## Task instructions
Every entry in the data that follows should come back exactly, pictures aside.

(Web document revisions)
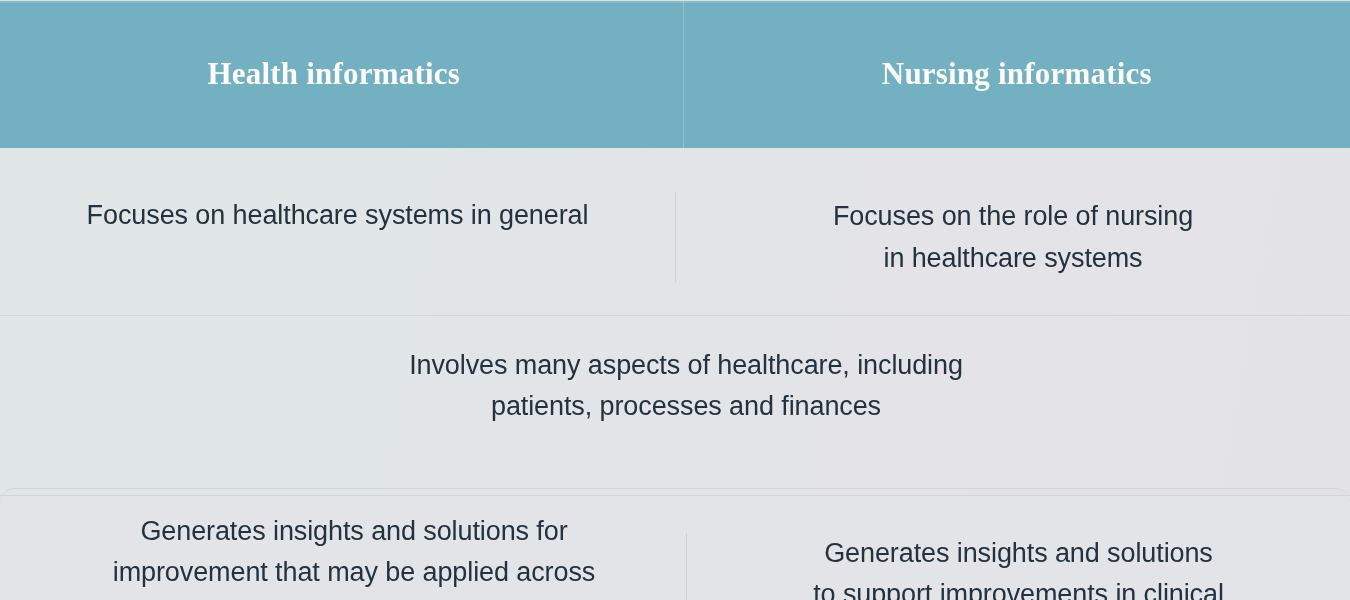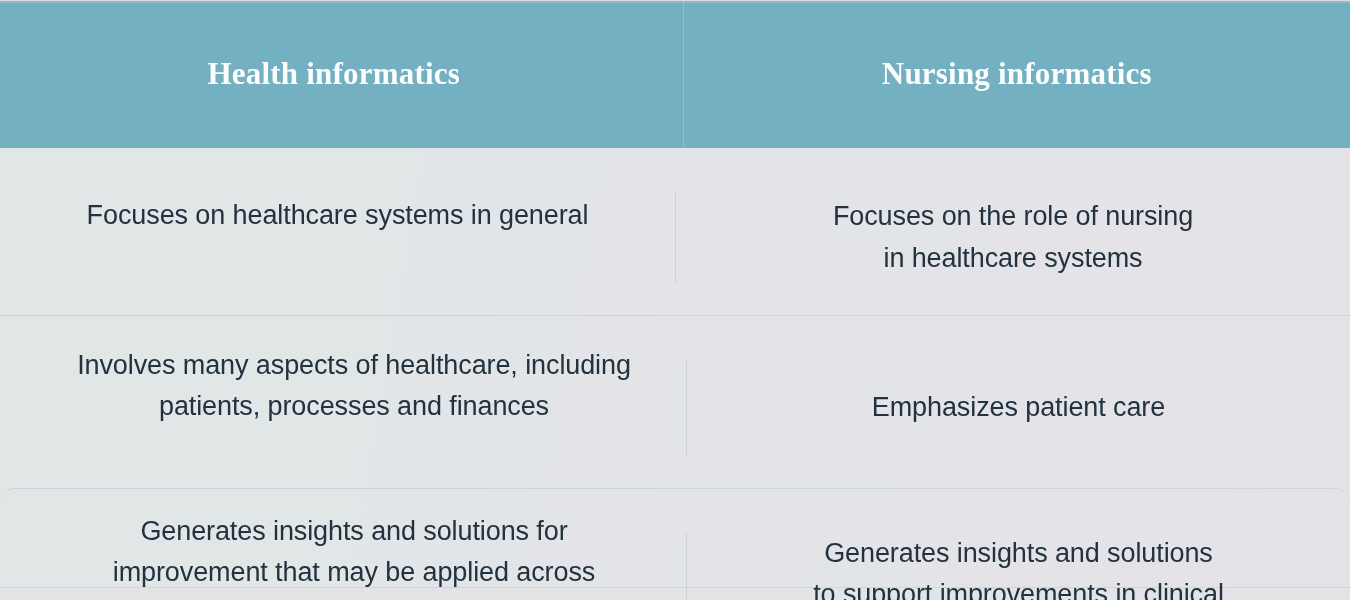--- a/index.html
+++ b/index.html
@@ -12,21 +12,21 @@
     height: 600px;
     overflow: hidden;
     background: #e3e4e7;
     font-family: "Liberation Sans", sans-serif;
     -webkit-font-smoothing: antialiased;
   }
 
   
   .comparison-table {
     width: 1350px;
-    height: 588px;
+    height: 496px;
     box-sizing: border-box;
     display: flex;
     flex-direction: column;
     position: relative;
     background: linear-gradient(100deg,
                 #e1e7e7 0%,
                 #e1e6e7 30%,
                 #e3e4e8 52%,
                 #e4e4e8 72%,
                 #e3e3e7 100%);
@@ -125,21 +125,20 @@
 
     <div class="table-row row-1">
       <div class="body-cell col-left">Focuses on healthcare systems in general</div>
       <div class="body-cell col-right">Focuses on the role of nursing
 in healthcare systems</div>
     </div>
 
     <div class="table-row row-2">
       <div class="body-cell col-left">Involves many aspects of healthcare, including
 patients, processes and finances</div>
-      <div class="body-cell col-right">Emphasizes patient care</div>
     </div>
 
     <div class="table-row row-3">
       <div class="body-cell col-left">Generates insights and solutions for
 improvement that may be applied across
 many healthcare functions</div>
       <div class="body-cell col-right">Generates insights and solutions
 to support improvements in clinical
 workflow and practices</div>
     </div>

## Problem solution
--- a/index.html
+++ b/index.html
@@ -12,21 +12,21 @@
     height: 600px;
     overflow: hidden;
     background: #e3e4e7;
     font-family: "Liberation Sans", sans-serif;
     -webkit-font-smoothing: antialiased;
   }
 
   
   .comparison-table {
     width: 1350px;
-    height: 588px;
+    height: 496px;
     box-sizing: border-box;
     display: flex;
     flex-direction: column;
     position: relative;
     background: linear-gradient(100deg,
                 #e1e7e7 0%,
                 #e1e6e7 30%,
                 #e3e4e8 52%,
                 #e4e4e8 72%,
                 #e3e3e7 100%);
@@ -125,21 +125,20 @@
 
     <div class="table-row row-1">
       <div class="body-cell col-left">Focuses on healthcare systems in general</div>
       <div class="body-cell col-right">Focuses on the role of nursing
 in healthcare systems</div>
     </div>
 
     <div class="table-row row-2">
       <div class="body-cell col-left">Involves many aspects of healthcare, including
 patients, processes and finances</div>
-      <div class="body-cell col-right">Emphasizes patient care</div>
     </div>
 
     <div class="table-row row-3">
       <div class="body-cell col-left">Generates insights and solutions for
 improvement that may be applied across
 many healthcare functions</div>
       <div class="body-cell col-right">Generates insights and solutions
 to support improvements in clinical
 workflow and practices</div>
     </div>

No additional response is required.